▶ _EXERCISE OBJECTIVE_: Print out the data below in full and exactly, skipping the pictures.

*** DATA TO USE

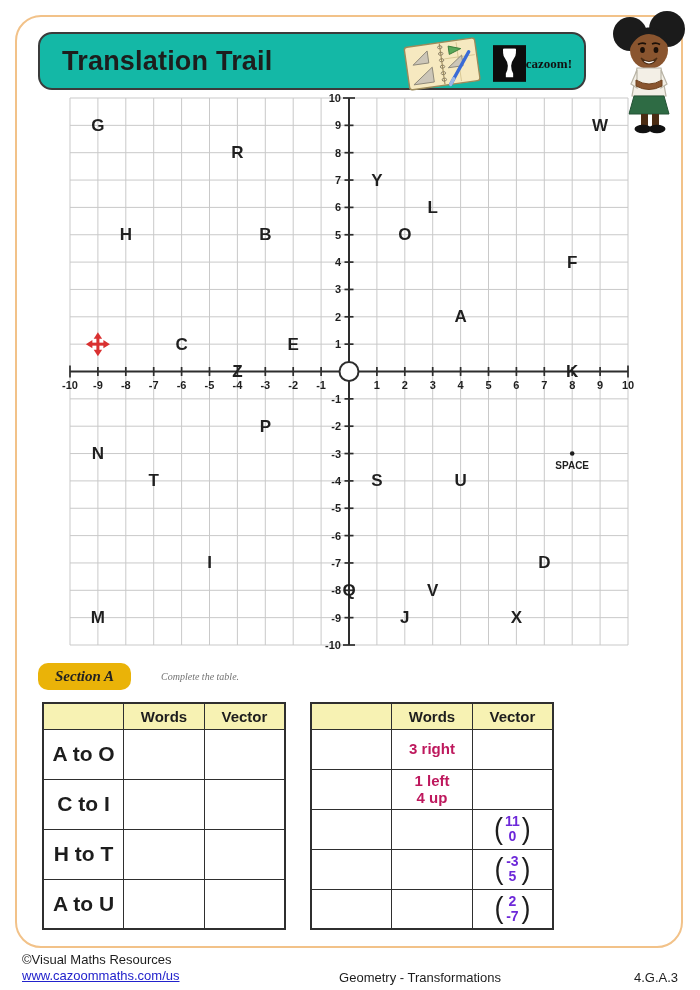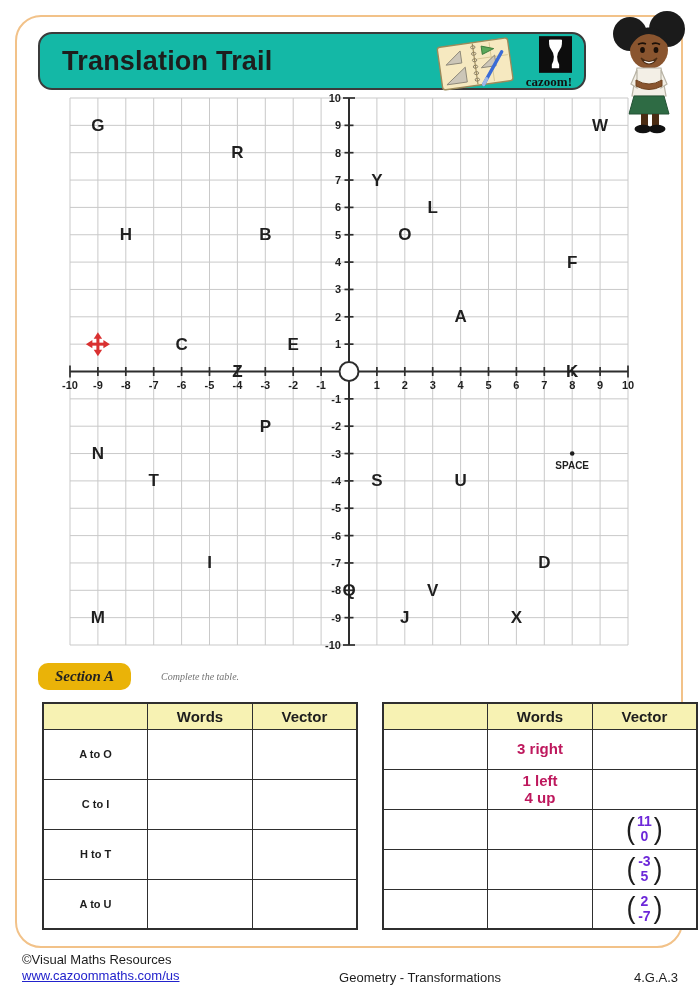--- a/index.html
+++ b/index.html
@@ -14,7 +14,7 @@
                display:flex; align-items:center; }
   .title-box h1 { margin-left:22px; font-size:27px; font-weight:700; color:#1d1d1d; letter-spacing:0.2px; }
   .header-icons { position:absolute; right:12px; top:1px; display:flex; align-items:center; gap:8px; }
-  .logo-col { display:flex; flex-direction:column; align-items:flex-end; }
+  .logo-col { display:flex; flex-direction:row; align-items:center; }
   .logo-col .logo-text { font-family:"Liberation Serif","DejaVu Serif",serif; font-weight:700; font-size:13px; color:#111; margin-top:1px; }
 
   .mascot { position:absolute; right:4px; top:10px; }

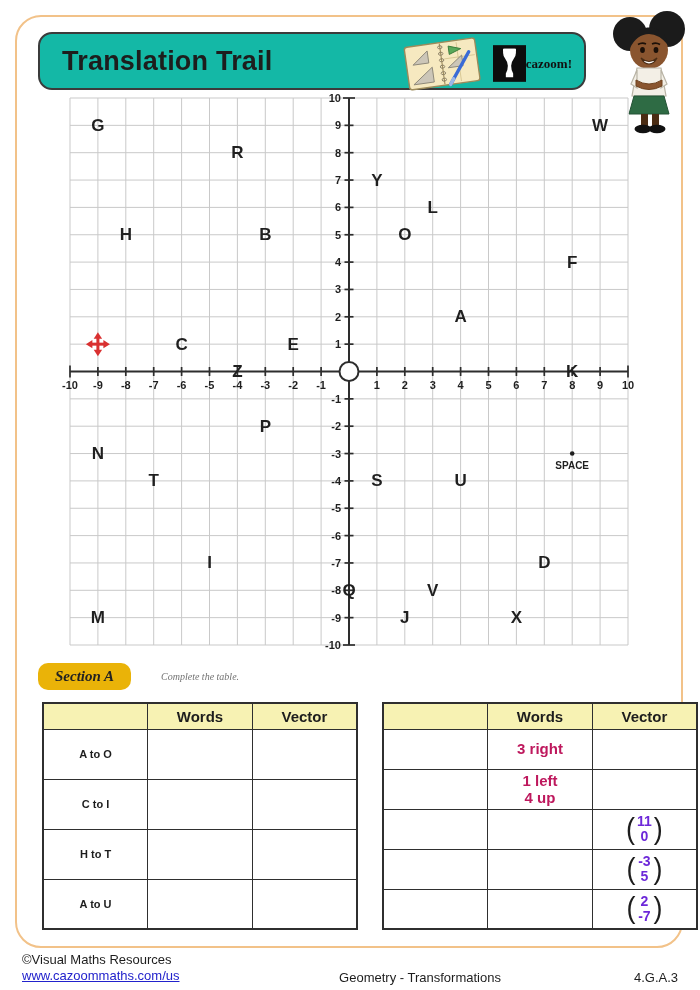--- a/index.html
+++ b/index.html
@@ -30,7 +30,7 @@
                          font-style:italic; font-size:10px; color:#737373; }
 
   .tables { position:absolute; left:42px; top:702px; display:flex; gap:24px; }
-  table { border-collapse:collapse; table-layout:fixed; width:316px; background:#fff; }
+  table { border-collapse:collapse; table-layout:fixed; width:244px; background:#fff; }
   th, td { border:1.6px solid #2f2f2f; }
   table { border:2px solid #2f2f2f; }
   thead th { background:#f7f2b3; height:26px; font-size:15px; font-weight:700; color:#1d1d1d; text-align:center; }

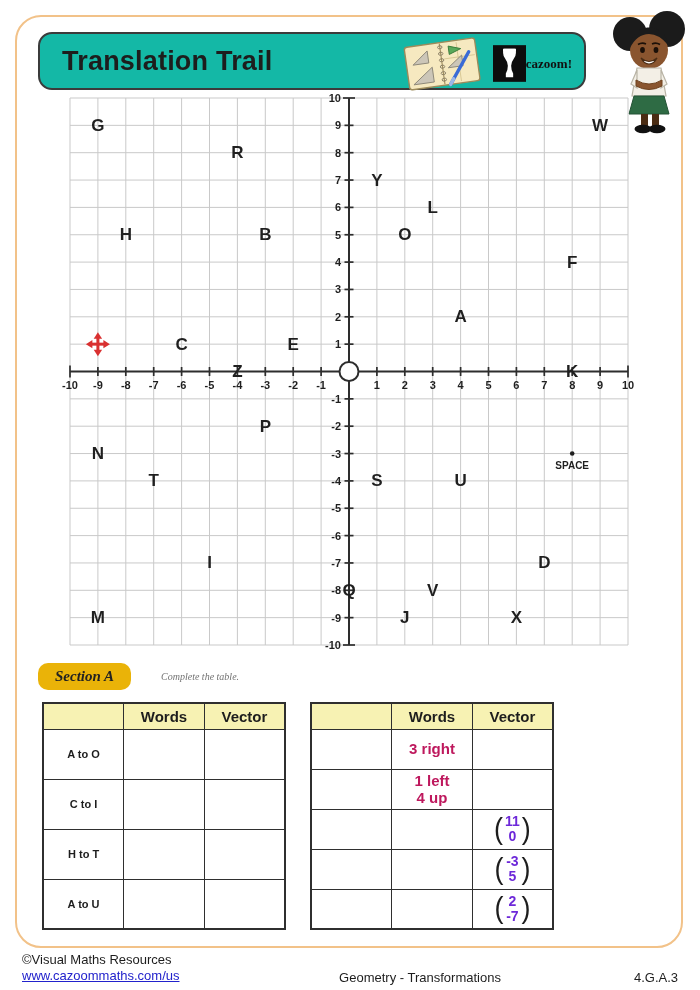--- a/index.html
+++ b/index.html
@@ -35,7 +35,7 @@
   table { border:2px solid #2f2f2f; }
   thead th { background:#f7f2b3; height:26px; font-size:15px; font-weight:700; color:#1d1d1d; text-align:center; }
   tbody td { height:40px; text-align:center; vertical-align:middle; }
-  td.lbl { font-size:11px; font-weight:700; color:#1d1d1d; }
+  td.lbl { font-size:21px; font-weight:700; color:#1d1d1d; }
   td.words { font-size:15px; font-weight:700; color:#be185d; line-height:1.15; }
   td.vecCell { }
   .vec { display:inline-flex; align-items:center; justify-content:center; }

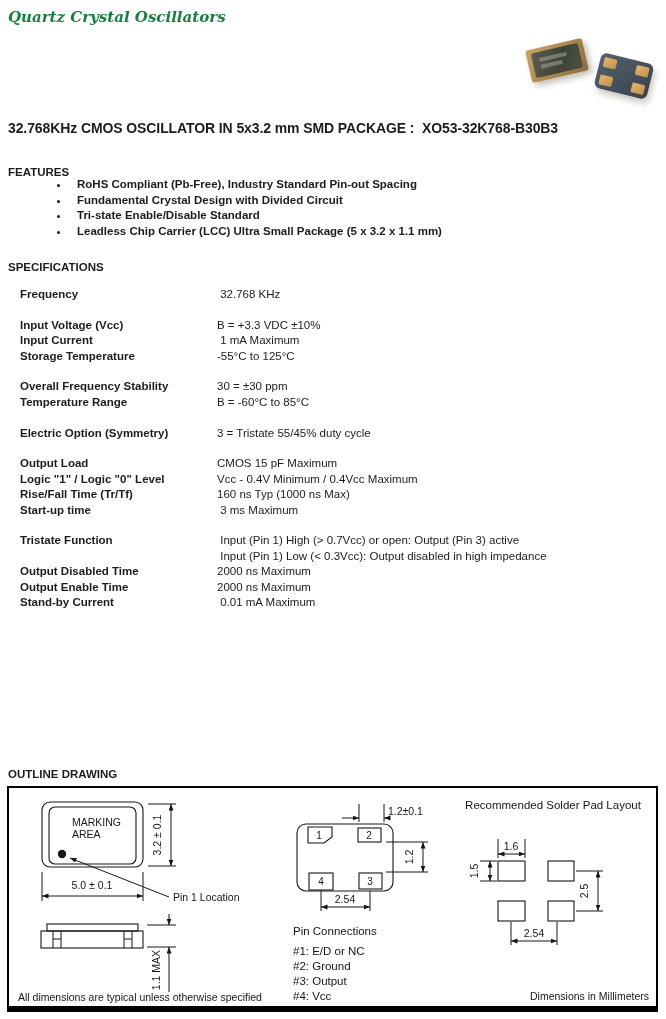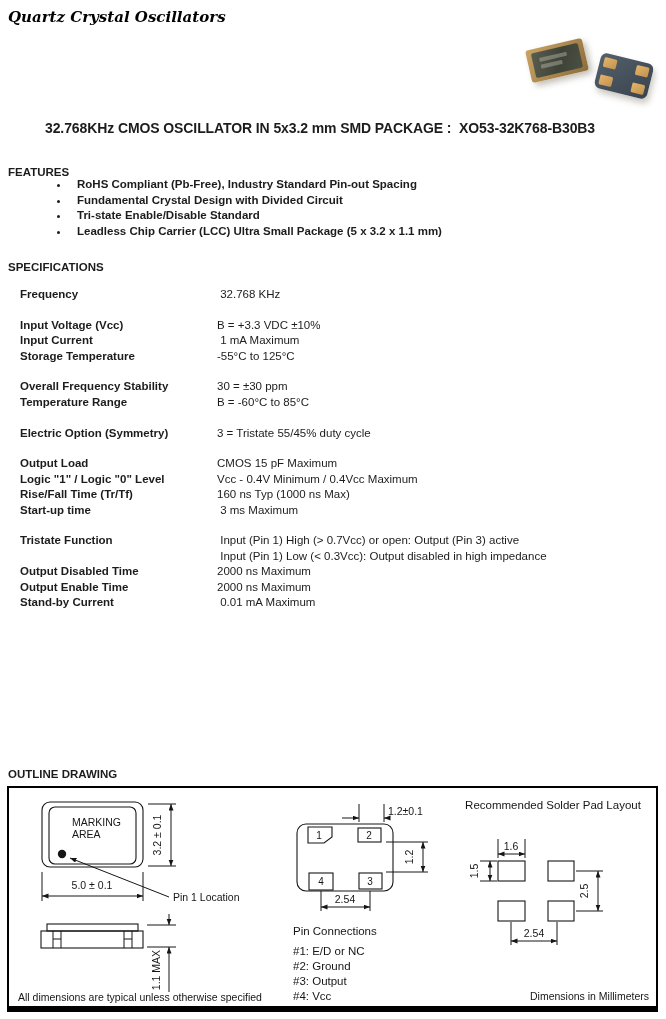--- a/index.html
+++ b/index.html
@@ -6,7 +6,7 @@
   .page{position:relative;width:666px;height:1019px;background:#ffffff;margin:0 auto;
         font-family:"Liberation Sans",sans-serif;color:#1c1c1c;overflow:hidden;}
   .brand{position:absolute;left:8px;top:8px;font-family:"DejaVu Serif",serif;
-         font-style:italic;font-weight:bold;font-size:15px;color:#000000;}
+         font-style:italic;font-weight:bold;font-size:15px;color:#15803d;}
   
   .comp1{position:absolute;left:528px;top:44px;width:58px;height:33px;transform:rotate(-13deg);
          background:linear-gradient(135deg,#c9a466,#8f6d3a);border-radius:3px;

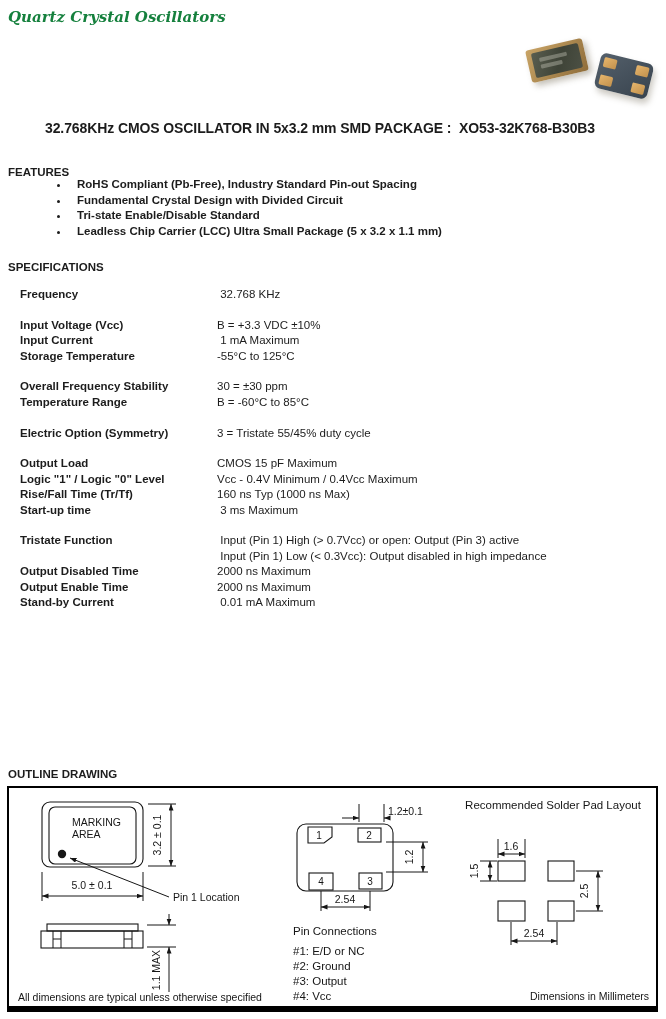--- a/index.html
+++ b/index.html
@@ -24,7 +24,7 @@
   .c2tl{left:4px;top:4px}.c2tr{right:4px;top:4px}.c2bl{left:4px;bottom:4px}.c2br{right:4px;bottom:4px}
 
   .doc-title{position:absolute;left:8px;top:120px;font-size:14px;font-weight:bold;
-             white-space:pre;letter-spacing:-0.1px;margin-left:37px;}
+             white-space:pre;letter-spacing:-0.1px;}
   .sec-head{position:absolute;left:8px;font-size:11.5px;font-weight:bold;}
   .h-features{top:166px;}
   .h-specs{top:261px;text-align:right;}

******

▶ _EXERCISE ANSWER_:
--- a/index.html
+++ b/index.html
@@ -14,7 +14,7 @@
                display:flex; align-items:center; }
   .title-box h1 { margin-left:22px; font-size:27px; font-weight:700; color:#1d1d1d; letter-spacing:0.2px; }
   .header-icons { position:absolute; right:12px; top:1px; display:flex; align-items:center; gap:8px; }
-  .logo-col { display:flex; flex-direction:column; align-items:flex-end; }
+  .logo-col { display:flex; flex-direction:row; align-items:center; }
   .logo-col .logo-text { font-family:"Liberation Serif","DejaVu Serif",serif; font-weight:700; font-size:13px; color:#111; margin-top:1px; }
 
   .mascot { position:absolute; right:4px; top:10px; }

--- a/index.html
+++ b/index.html
@@ -30,7 +30,7 @@
                          font-style:italic; font-size:10px; color:#737373; }
 
   .tables { position:absolute; left:42px; top:702px; display:flex; gap:24px; }
-  table { border-collapse:collapse; table-layout:fixed; width:316px; background:#fff; }
+  table { border-collapse:collapse; table-layout:fixed; width:244px; background:#fff; }
   th, td { border:1.6px solid #2f2f2f; }
   table { border:2px solid #2f2f2f; }
   thead th { background:#f7f2b3; height:26px; font-size:15px; font-weight:700; color:#1d1d1d; text-align:center; }

--- a/index.html
+++ b/index.html
@@ -35,7 +35,7 @@
   table { border:2px solid #2f2f2f; }
   thead th { background:#f7f2b3; height:26px; font-size:15px; font-weight:700; color:#1d1d1d; text-align:center; }
   tbody td { height:40px; text-align:center; vertical-align:middle; }
-  td.lbl { font-size:11px; font-weight:700; color:#1d1d1d; }
+  td.lbl { font-size:21px; font-weight:700; color:#1d1d1d; }
   td.words { font-size:15px; font-weight:700; color:#be185d; line-height:1.15; }
   td.vecCell { }
   .vec { display:inline-flex; align-items:center; justify-content:center; }

--- a/index.html
+++ b/index.html
@@ -6,7 +6,7 @@
   .page{position:relative;width:666px;height:1019px;background:#ffffff;margin:0 auto;
         font-family:"Liberation Sans",sans-serif;color:#1c1c1c;overflow:hidden;}
   .brand{position:absolute;left:8px;top:8px;font-family:"DejaVu Serif",serif;
-         font-style:italic;font-weight:bold;font-size:15px;color:#000000;}
+         font-style:italic;font-weight:bold;font-size:15px;color:#15803d;}
   
   .comp1{position:absolute;left:528px;top:44px;width:58px;height:33px;transform:rotate(-13deg);
          background:linear-gradient(135deg,#c9a466,#8f6d3a);border-radius:3px;

--- a/index.html
+++ b/index.html
@@ -24,7 +24,7 @@
   .c2tl{left:4px;top:4px}.c2tr{right:4px;top:4px}.c2bl{left:4px;bottom:4px}.c2br{right:4px;bottom:4px}
 
   .doc-title{position:absolute;left:8px;top:120px;font-size:14px;font-weight:bold;
-             white-space:pre;letter-spacing:-0.1px;margin-left:37px;}
+             white-space:pre;letter-spacing:-0.1px;}
   .sec-head{position:absolute;left:8px;font-size:11.5px;font-weight:bold;}
   .h-features{top:166px;}
   .h-specs{top:261px;text-align:right;}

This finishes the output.